Example: 25 minute density EMOM
Minutes 1–5
20 wall balls every minute
Minutes 6–10
15 chest-to-bar pull-ups every minute
Minutes 11–15
12 deadlifts (225/155) every minute
Minutes 16–20
10 strict handstand push-ups every minute
Minutes 21–25
2 legless rope climbs every minute
By stacking five minutes of the same movement together, the volume becomes much more compressed. Local fatigue builds quickly, metabolite accumulation increases, and the athlete is forced to operate in a much denser environment.
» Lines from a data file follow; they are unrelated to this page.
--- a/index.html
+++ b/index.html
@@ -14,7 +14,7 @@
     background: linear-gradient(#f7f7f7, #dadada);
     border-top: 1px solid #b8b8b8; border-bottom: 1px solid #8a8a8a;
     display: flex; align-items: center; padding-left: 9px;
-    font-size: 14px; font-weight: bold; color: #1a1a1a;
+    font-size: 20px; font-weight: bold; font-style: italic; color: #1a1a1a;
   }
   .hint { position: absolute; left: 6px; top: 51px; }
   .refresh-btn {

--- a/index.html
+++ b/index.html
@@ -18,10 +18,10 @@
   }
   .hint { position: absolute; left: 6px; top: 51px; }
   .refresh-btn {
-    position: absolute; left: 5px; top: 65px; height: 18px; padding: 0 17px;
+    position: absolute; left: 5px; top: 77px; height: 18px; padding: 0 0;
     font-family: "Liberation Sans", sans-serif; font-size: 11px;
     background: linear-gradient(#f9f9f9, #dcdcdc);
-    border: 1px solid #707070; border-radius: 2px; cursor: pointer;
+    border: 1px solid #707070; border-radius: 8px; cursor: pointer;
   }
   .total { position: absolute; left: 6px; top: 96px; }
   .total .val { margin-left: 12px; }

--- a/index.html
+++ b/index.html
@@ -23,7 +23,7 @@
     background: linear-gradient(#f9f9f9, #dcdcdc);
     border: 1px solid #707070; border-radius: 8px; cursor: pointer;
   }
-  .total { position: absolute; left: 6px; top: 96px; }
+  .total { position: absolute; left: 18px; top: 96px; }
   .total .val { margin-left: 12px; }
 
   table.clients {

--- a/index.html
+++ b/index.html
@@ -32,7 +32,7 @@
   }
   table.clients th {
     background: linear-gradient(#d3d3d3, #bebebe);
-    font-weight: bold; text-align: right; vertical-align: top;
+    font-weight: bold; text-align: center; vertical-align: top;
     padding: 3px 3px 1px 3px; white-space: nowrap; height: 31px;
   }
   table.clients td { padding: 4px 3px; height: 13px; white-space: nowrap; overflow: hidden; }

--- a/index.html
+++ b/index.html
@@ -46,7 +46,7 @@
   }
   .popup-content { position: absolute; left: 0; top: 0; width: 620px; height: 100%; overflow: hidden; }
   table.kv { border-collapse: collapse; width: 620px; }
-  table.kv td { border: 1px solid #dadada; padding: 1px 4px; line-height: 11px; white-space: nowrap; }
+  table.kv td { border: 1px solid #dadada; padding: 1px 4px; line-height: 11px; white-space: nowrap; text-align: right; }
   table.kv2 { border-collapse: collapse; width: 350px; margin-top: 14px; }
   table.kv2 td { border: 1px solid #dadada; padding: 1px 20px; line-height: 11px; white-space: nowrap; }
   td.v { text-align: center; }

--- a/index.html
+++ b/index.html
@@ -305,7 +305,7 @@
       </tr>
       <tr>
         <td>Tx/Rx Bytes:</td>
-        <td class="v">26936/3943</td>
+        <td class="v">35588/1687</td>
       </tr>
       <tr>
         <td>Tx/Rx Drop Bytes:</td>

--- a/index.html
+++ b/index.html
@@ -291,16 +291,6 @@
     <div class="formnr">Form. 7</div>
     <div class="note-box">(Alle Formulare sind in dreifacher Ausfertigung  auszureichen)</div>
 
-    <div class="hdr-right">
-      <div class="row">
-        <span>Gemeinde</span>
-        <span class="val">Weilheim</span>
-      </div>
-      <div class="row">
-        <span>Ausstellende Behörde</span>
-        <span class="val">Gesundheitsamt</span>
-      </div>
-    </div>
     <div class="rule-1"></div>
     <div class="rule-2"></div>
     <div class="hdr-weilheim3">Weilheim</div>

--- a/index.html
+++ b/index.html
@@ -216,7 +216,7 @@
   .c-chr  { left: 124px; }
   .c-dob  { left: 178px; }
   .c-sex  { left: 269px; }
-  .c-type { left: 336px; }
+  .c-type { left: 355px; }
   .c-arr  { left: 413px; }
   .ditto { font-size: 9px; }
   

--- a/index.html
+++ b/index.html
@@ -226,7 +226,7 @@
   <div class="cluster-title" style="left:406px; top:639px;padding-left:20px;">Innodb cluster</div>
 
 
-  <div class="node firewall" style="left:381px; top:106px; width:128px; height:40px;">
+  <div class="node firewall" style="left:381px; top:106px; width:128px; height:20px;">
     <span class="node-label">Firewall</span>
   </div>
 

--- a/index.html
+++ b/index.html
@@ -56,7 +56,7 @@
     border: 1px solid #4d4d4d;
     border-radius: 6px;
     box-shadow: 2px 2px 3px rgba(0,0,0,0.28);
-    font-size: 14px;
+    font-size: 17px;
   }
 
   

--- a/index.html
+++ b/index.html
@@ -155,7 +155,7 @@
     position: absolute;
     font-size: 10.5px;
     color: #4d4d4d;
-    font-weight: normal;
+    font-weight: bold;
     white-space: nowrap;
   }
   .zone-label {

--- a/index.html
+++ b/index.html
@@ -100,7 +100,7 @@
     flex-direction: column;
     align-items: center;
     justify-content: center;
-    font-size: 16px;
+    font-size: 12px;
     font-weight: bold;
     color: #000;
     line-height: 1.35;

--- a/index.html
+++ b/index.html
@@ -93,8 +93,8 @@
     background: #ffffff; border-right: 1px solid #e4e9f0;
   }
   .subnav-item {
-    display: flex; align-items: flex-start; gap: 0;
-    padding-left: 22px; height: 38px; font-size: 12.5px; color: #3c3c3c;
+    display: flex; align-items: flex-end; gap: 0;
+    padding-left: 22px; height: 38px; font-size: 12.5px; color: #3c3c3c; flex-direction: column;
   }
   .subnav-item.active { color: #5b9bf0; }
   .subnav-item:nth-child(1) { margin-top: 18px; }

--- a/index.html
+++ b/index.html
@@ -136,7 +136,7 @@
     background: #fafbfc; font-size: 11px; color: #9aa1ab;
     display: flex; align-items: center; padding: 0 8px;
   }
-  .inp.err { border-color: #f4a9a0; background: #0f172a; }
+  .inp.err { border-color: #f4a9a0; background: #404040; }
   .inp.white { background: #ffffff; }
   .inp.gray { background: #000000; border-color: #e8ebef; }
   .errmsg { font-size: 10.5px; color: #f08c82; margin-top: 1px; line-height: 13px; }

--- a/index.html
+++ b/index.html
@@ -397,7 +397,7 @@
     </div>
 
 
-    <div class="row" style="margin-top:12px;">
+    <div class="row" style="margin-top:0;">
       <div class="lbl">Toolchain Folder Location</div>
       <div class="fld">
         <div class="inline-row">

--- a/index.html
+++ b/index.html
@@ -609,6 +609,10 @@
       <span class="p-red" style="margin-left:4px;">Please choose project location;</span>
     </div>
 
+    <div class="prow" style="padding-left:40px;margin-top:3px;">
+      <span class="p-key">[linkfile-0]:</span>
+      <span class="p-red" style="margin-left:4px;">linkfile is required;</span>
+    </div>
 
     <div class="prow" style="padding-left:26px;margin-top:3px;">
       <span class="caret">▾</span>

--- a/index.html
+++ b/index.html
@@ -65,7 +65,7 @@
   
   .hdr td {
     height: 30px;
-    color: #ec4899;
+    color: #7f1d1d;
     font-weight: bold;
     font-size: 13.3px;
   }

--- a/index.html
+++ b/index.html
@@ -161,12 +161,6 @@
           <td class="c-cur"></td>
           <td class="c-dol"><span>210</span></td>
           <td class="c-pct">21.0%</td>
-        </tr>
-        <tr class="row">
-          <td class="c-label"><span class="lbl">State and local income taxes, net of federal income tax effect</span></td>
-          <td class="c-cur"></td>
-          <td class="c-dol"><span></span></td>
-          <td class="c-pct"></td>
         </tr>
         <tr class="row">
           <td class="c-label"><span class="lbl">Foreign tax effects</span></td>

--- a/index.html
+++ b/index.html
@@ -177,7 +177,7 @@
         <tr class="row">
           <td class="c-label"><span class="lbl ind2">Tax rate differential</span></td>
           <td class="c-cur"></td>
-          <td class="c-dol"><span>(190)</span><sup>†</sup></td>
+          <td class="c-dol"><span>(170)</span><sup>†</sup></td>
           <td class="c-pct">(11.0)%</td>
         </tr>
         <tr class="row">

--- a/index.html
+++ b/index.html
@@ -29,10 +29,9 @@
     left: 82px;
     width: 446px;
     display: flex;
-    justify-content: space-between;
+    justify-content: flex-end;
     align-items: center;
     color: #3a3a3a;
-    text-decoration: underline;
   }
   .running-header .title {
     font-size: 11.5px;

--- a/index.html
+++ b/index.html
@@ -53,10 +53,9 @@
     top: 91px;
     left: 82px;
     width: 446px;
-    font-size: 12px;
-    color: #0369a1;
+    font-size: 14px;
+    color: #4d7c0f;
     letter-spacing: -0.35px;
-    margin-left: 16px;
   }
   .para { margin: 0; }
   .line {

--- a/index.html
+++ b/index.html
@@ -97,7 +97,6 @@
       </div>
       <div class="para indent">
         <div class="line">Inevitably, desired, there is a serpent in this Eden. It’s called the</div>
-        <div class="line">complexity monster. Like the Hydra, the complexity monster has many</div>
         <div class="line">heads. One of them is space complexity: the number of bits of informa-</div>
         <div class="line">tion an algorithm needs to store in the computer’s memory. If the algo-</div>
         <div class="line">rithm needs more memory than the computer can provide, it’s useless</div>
This begins to resemble the physiological demands of competition workouts much more closely.
2. Compounding Fatigue Density Sessions
Another format I like are compounding fatigue density sessions.
These stack similar movement patterns together so fatigue accumulates across the workout.
Example: Pressing Density Session
In fewest sets possible:
30 strict handstand push-ups
30 heavy double unders
30 ring dips
30 heavy double unders
30 double dumbbell shoulder-to-overhead
30 heavy double unders
30 double dumbbell bench press
In this type of session, the movements share similar patterns and musculature. As the workout progresses, fatigue compounds and the density of the stress on those tissues becomes very high.
This creates the type of local metabolic stress and tension-under-fatigue environment that athletes experience in dense competition workouts.
3. Simple Density Progressions
The third approach is simply progressing density over time within classic formats.
Example progression:
Week 1
3 rounds for time
20 GHD sit-ups
20 burpees to touch target
20 calorie row
Week 2
3 rounds for time
25 GHD sit-ups
25 burpees to touch target
25 calorie row
Week 3
3 rounds for time
30 GHD sit-ups
30 burpees to touch target
30 calorie row
The structure of the workout stays the same, but the work becomes more compressed and the density increases each week.
This gradually exposes athletes to higher levels of fatigue accumulation and prepares them for the demands of competition.
Final Takeaway
The closer an athlete gets to competition, and the higher the level they compete at, the more important density becomes.
Volume matters.
Intensity matters.
But density is often the variable that determines whether an athlete is truly prepared for the compounding fatigue of real competition workouts.
If we want athletes to perform well in dense environments, we have to expose them to density in training.